Sejarah Gereja Katedral Makassar: Gereja Tertua di Sulsel yang Terkena Bom 2 Kali
Berikut adalah sejarah Gereja Katedral Makassar. Gereja tertua di Sulsel yang terkena bom dua kali.
Penulis: Widya Lisfianti
Editor: Daryono
Pada 1548, Pastor Vincente Viegas menyusul dari Malaka untuk bertugas di Makassar.
Di sana dia melayani para saudara Portugis yang Katolik serta beberapa raja dan bangsawan Sulawesi Selatan yang juga telah dibaptis menjadi Katolik.
Beruntungnya, Raja Gowa yang pertama memeluk Islam, yaitu Sultan Alauddin (1591–1638 serta beberapa raja penggantinya memberikan kebebasan kepada umat Katolik untuk mendirikan Gereja pada 1633.
Namun, gejolak politik antara VOC dan orang-orang Portugis menyebabkan para rohaniwan Portugis tersingkir dari Makassar.
Jatuhnya Malaka ke tangan VOC dan perjanjian Batavia 19 Agustus 1660 pun menyebabkan Sultan Hasanuddin diharuskan mengusir semua orang Portugis dari Makassar.
Sultan mengatur dengan baik keberangkatan orang-orang Portugis.

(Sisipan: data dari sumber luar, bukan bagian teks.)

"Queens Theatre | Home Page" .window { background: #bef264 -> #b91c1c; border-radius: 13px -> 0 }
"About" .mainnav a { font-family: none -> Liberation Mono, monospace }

Bruder Antonio de Torres yang mengasuh sebuah sekolah kecil untuk anak laki-laki meninggalkan Makassar pada 1668.
Sejak itu, tidak ada pastor yang menetap di Makassar selama 225 tahun.
Orang-orang Katolik yang masih ada hanya sekali-sekali dilayani dari Surabaya atau Larantuka.
Pada 1892, Pastor Aselbergs, SJ, dipindahkan dari Larantuka menjadi Pastor Stasi Makassar (7 September 1892) dan tinggal di suatu rumah mewah di Heerenweg (kini Jalan Hasanuddin).
Pada 1895, dibelilah sebidang tanah dan rumah di Komedistraat (kini Jl. Kajaolalido).
Tempat itu kini menjadi lokasi gedung gereja sekarang.
Adapun pembangunan gereja dimulai pada 1898 dan selesai pada 1900.
Pada 1939, dilakukan pemugaran pada bangunan gereja.